Assessment & Research

Individual and Environmental Factors Associated With Polypsychotropic Medication Regimens Among Adults With Intellectual Disability.

Gallus et al. (2025) · American journal on intellectual and developmental disabilities 2025
★ The Verdict

Heavy psych med use is widespread among HCBS adults with ID, and you can predict who is at risk with a quick factor checklist.

✓ Read this if BCBAs serving HCBS waiver adults with ID who coordinate care or attend psychiatry meetings.
✗ Skip if Clinicians working solely with children or with adults who have no ID diagnosis.

01Research in Context

01

What this study did

Fradet et al. (2025) looked at Oklahoma adults with intellectual disability who use HCBS waiver services.

They counted how many people take two or more psych meds at once.

Then they hunted for personal and environmental traits that go with heavy med use.

02

What they found

Polypsychotropic regimens are common in this group.

Certain individual and environmental factors line up with higher med counts.

The paper lists which traits raise the odds, giving clinicians a quick screen.

03

How this fits with other research

Martin et al. (1997) first mapped high chronic-disease load in Dutch residential adults with ID. L et al. extend that lens to 2025 U.S. community waiver clients, showing polypharmacy is the new face of that burden.

Amaral et al. (2019) found that polypharmacy predicts ER visits in the same population. L et al. now show which clients are most likely to be on those risky combos, linking the two papers into a care-planning pipeline.

Patton et al. (2020) proved adults with ID face 28 % higher odds of med-related hospitalization.
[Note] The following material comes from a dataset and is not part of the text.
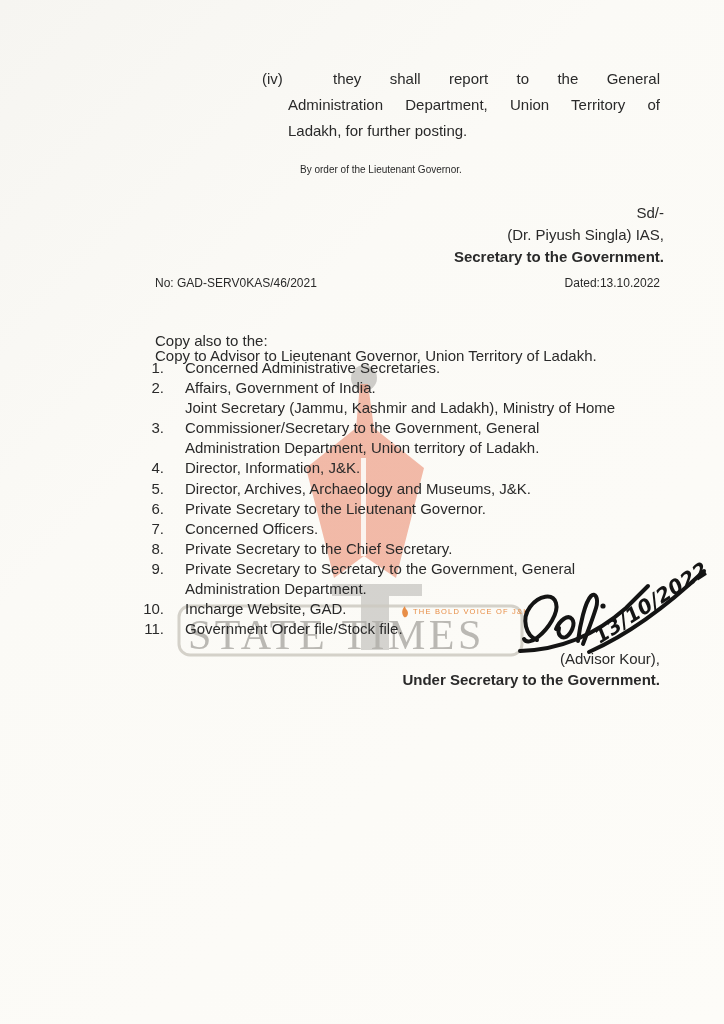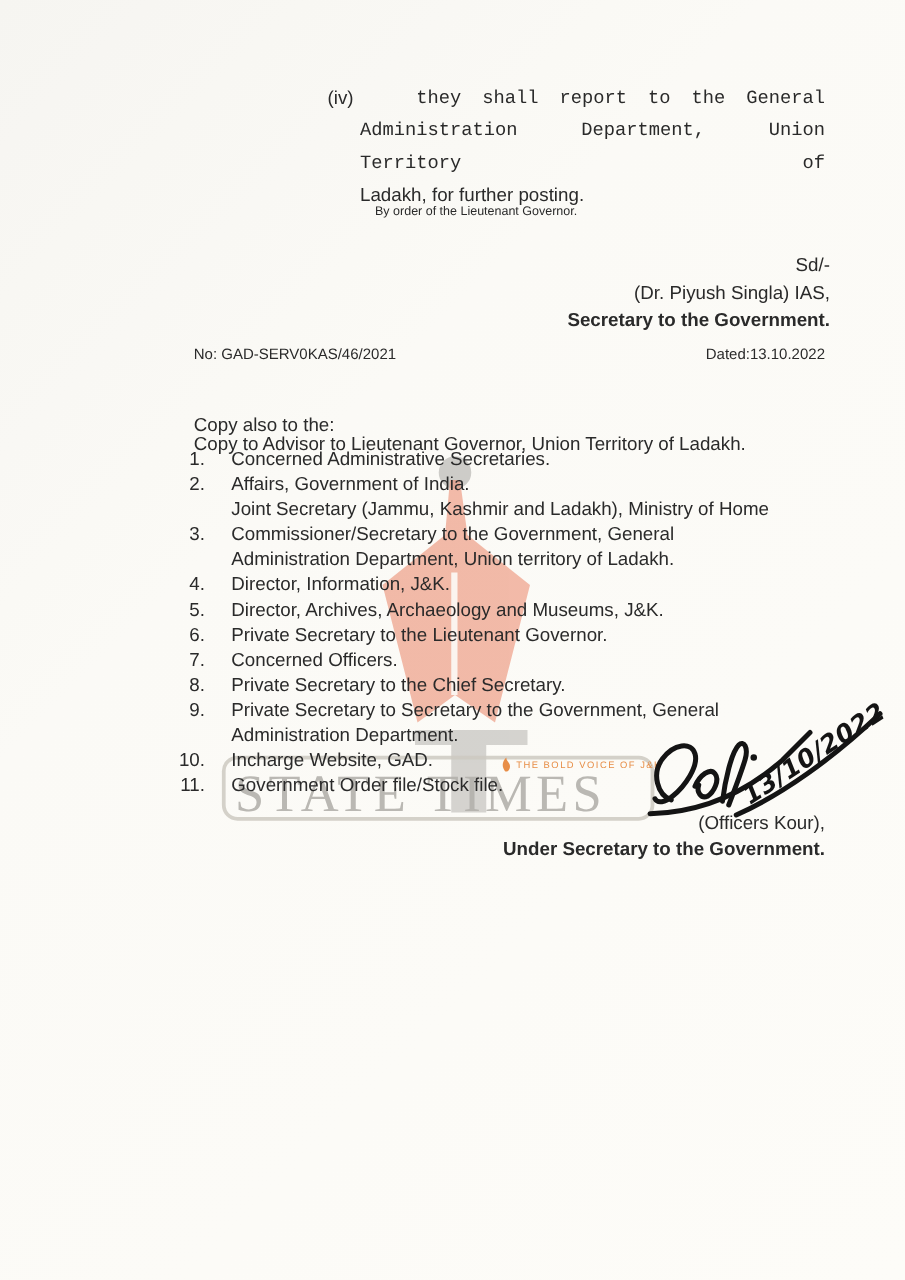"they shall report to the" .line.just { font-family: Liberation Mono, monospace -> none }
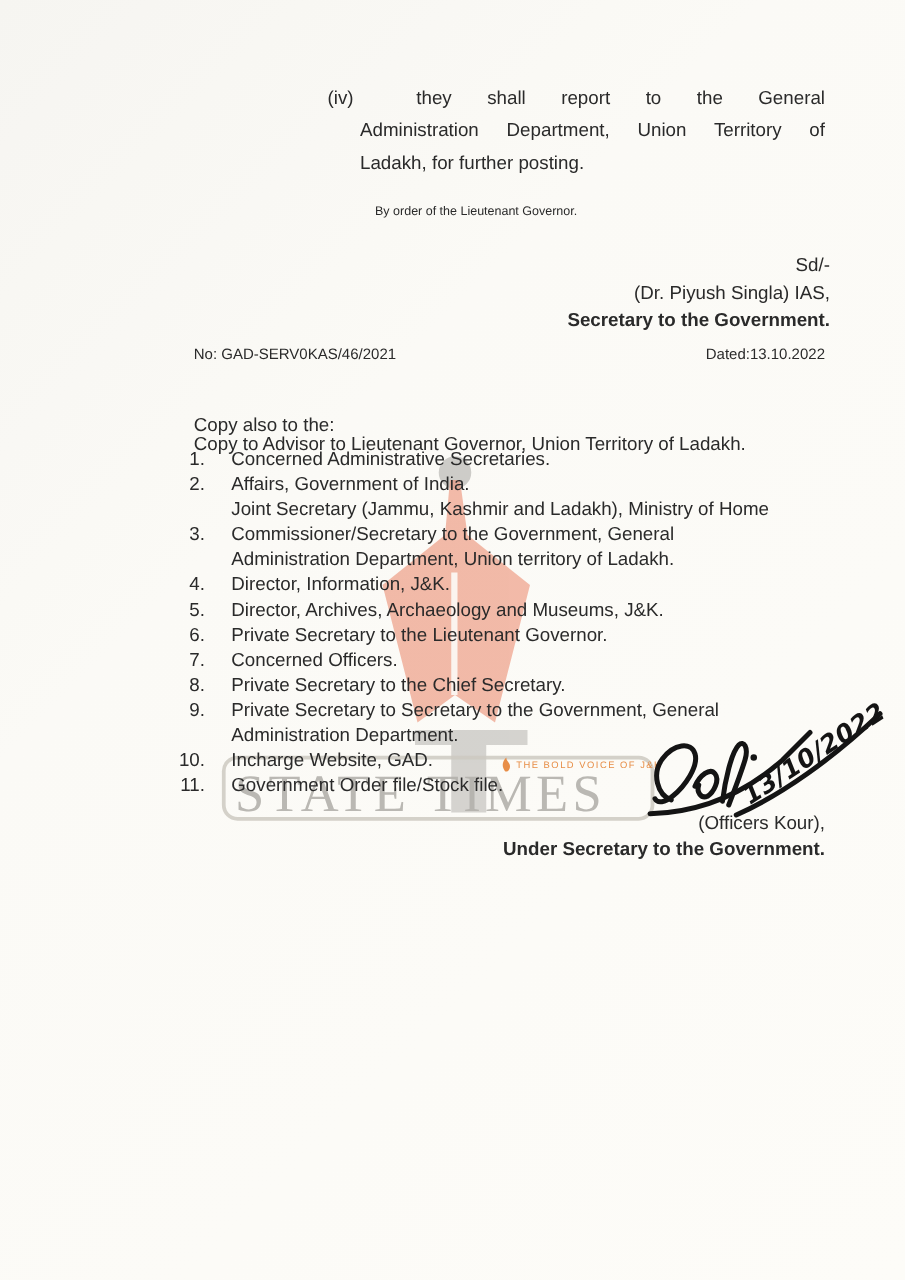"(Officers Kour)," div { text: Officers -> Advisor }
L et al. supply the prevalence data that help you spot who sits in that danger zone before harm occurs.

04

Why it matters

You now have a short checklist of traits that flag heavy psych med use. Run this screen during intake or annual reviews. If several factors are present, schedule a med check and coordinate with psychiatry to taper or monitor. This simple step can cut side effects, ER trips, and hospital stays.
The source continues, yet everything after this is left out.